If you see any of these signs then please contact us immediately as early intervention is essential.


Rabbits can be kept indoor or outdoor.

Outdoor rabbits must be protected against extremes of weather. The hutch should be raised off the ground and placed within an enclosure or run to allow sufficient exercise. Care must be taken to provide areas for your bunny to hide in case of alarm and the area must be secure in terms both of escape and also to protect against predators.

Indoor rabbits should also have a secure area to reduce risk of injury when you are not with them. They must be allowed and encouraged to exercise as much as possible to prevent obesity and all its related problems.


There are two diseases affecting rabbits that we can prevent through vaccination. The first is Myxomatosis. Myxomatosis is a viral infection which is spread through biting insects. Initial signs of infection include swelling of the eyelids and genital area but response to treatment even at this stage is invariably unsuccessful and euthanasia is the only humane option. These are both prevented by annual vaccination with a combined vaccine.

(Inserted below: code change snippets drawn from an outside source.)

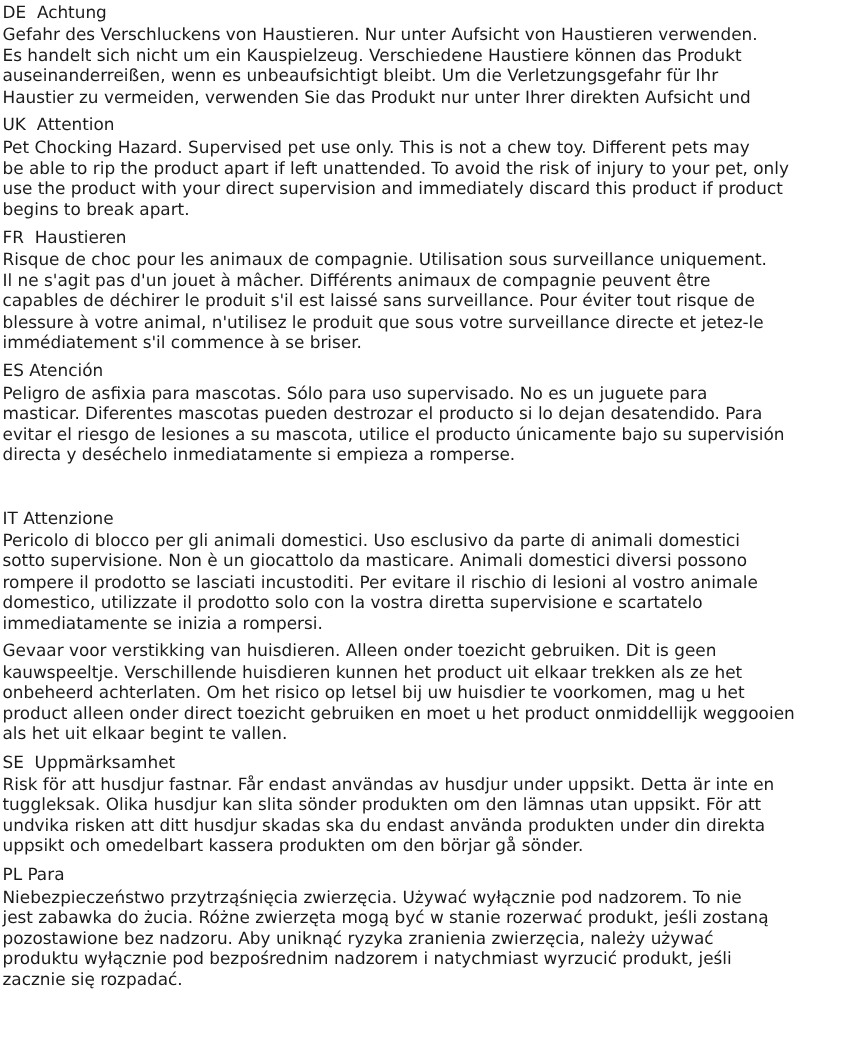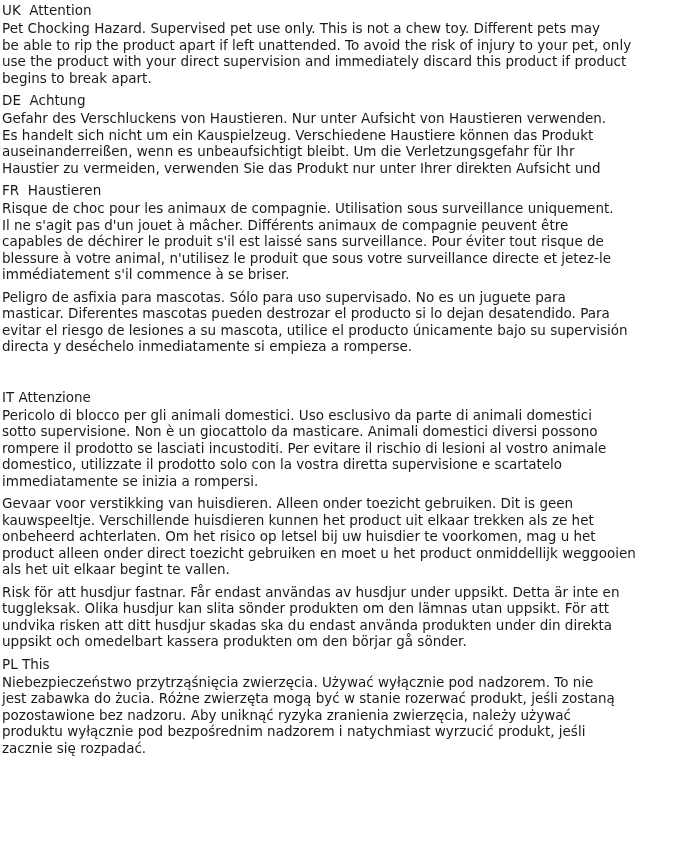--- a/index.html
+++ b/index.html
@@ -48,19 +48,19 @@
 <div class="page">
 
   <div class="section">
+    <div class="heading">DE  Achtung</div>
+    <div class="body-text">Gefahr des Verschluckens von Haustieren. Nur unter Aufsicht von Haustieren verwenden.
+Es handelt sich nicht um ein Kauspielzeug.  Verschiedene Haustiere können das Produkt
+auseinanderreißen, wenn es unbeaufsichtigt bleibt. Um die Verletzungsgefahr für Ihr
+Haustier zu vermeiden, verwenden Sie das Produkt nur unter Ihrer direkten Aufsicht und</div>
+  </div>
+
+  <div class="section">
     <div class="heading">UK  Attention</div>
     <div class="body-text">Pet Chocking Hazard. Supervised pet use only. This is not a chew toy.  Different pets may
 be able to rip the product apart if left unattended. To avoid the risk of injury to your pet, only
 use the product with your direct supervision and immediately discard this product if product
 begins to break apart.</div>
-  </div>
-
-  <div class="section">
-    <div class="heading">DE  Achtung</div>
-    <div class="body-text">Gefahr des Verschluckens von Haustieren. Nur unter Aufsicht von Haustieren verwenden.
-Es handelt sich nicht um ein Kauspielzeug.  Verschiedene Haustiere können das Produkt
-auseinanderreißen, wenn es unbeaufsichtigt bleibt. Um die Verletzungsgefahr für Ihr
-Haustier zu vermeiden, verwenden Sie das Produkt nur unter Ihrer direkten Aufsicht und</div>
   </div>
 
   <div class="section">

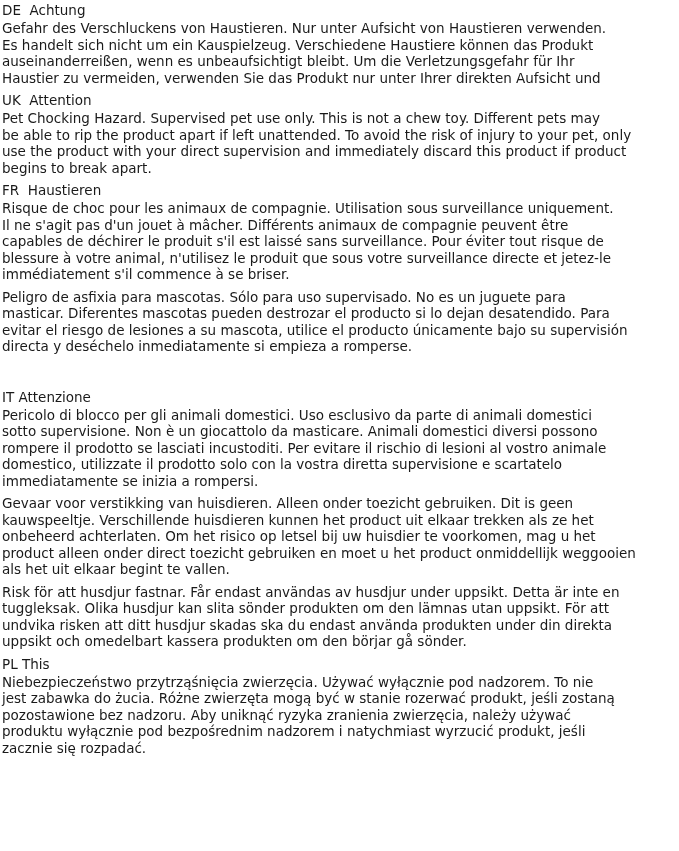--- a/index.html
+++ b/index.html
@@ -73,6 +73,7 @@
   </div>
 
   <div class="section gap-after">
+    <div class="heading">ES Atención</div>
     <div class="body-text">Peligro de asfixia para mascotas. Sólo para uso supervisado. No es un juguete para
 masticar.  Diferentes mascotas pueden destrozar el producto si lo dejan desatendido. Para
 evitar el riesgo de lesiones a su mascota, utilice el producto únicamente bajo su supervisión

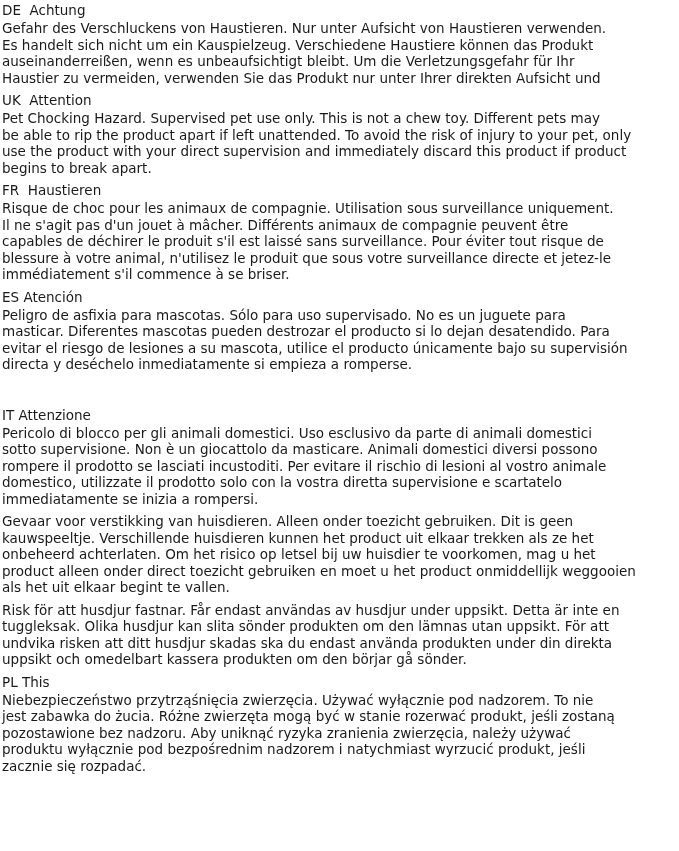--- a/index.html
+++ b/index.html
@@ -98,6 +98,7 @@
   </div>
 
   <div class="section">
+    <div class="heading">SE  Uppmärksamhet</div>
     <div class="body-text">Risk för att husdjur fastnar. Får endast användas av husdjur under uppsikt. Detta är inte en
 tuggleksak.  Olika husdjur kan slita sönder produkten om den lämnas utan uppsikt. För att
 undvika risken att ditt husdjur skadas ska du endast använda produkten under din direkta

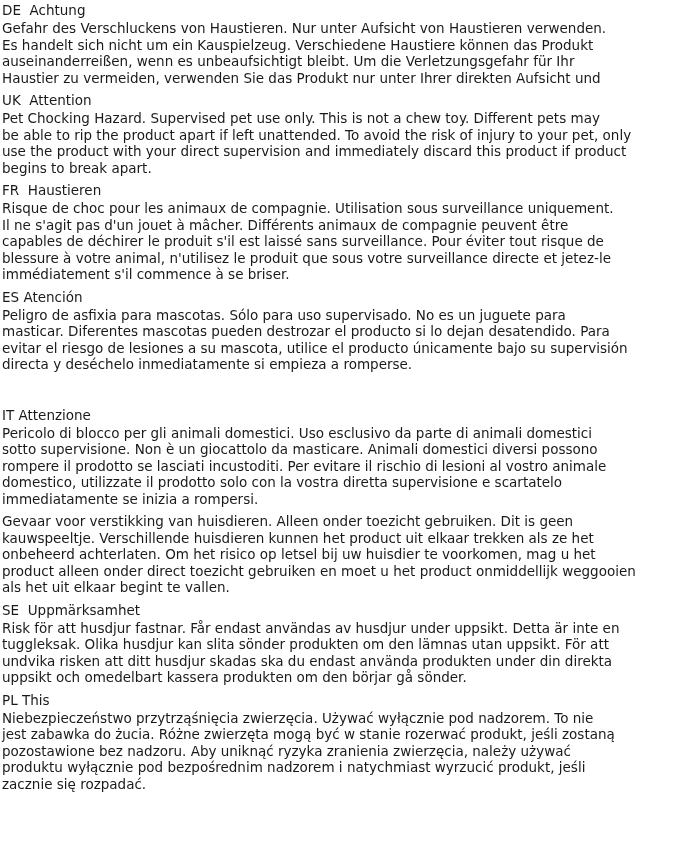--- a/index.html
+++ b/index.html
@@ -106,7 +106,7 @@
   </div>
 
   <div class="section">
-    <div class="heading">PL This</div>
+    <div class="heading">PL Para</div>
     <div class="body-text">Niebezpieczeństwo przytrząśnięcia zwierzęcia. Używać wyłącznie pod nadzorem. To nie
 jest zabawka do żucia.  Różne zwierzęta mogą być w stanie rozerwać produkt, jeśli zostaną
 pozostawione bez nadzoru. Aby uniknąć ryzyka zranienia zwierzęcia, należy używać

E. Cuniculi infection in rabbits

Encephalitozoon Cuniculi is a parasite which is becoming widespread in the domestic rabbit population. The parasite is usually spread through urine contaminated food or water. Clinical signs may not occur for several years after infection and most commonly include head tilt, ataxia, weakness of the hind limbs but some may present for urinary incontinence or eye disease.

Treatment is difficult and often unrewarding and many affected animals have to be put to sleep. It is also a zoonosis – this means that it can also infect humans particularly those who have poor immune systems.

So with this parasite prevention really is better than cure. Because most rabbits will have been exposed to the parasite at the time of purchase it is best to treat your new rabbit straight away with a 28 day course of wormer called fenbendazole which is given by mouth at home. The reason that it is such a long course of treatment is that the parasite spores can survive in the environment for four weeks and hence reinfect your bunny, Providing your rabbit has no further contact with any other domestic rabbits this treatment would not need to be repeated. (This is the same for outdoor bunnies as wild rabbits are not thought to be a source of infection). Should you wish to introduce another rabbit then the same regime would apply to the new rabbit.

Should you have any further queries regarding this please speak to one of our vets.


Neutering prevents unwanted pregnancy or false pregnancies and will modify behaviour in both male and female rabbits. It is also recommended in female rabbits to prevent against uterine tumours or uterine infection.

Generally we prefer to neuter at 4 months of age but can be done at a later age if necessary.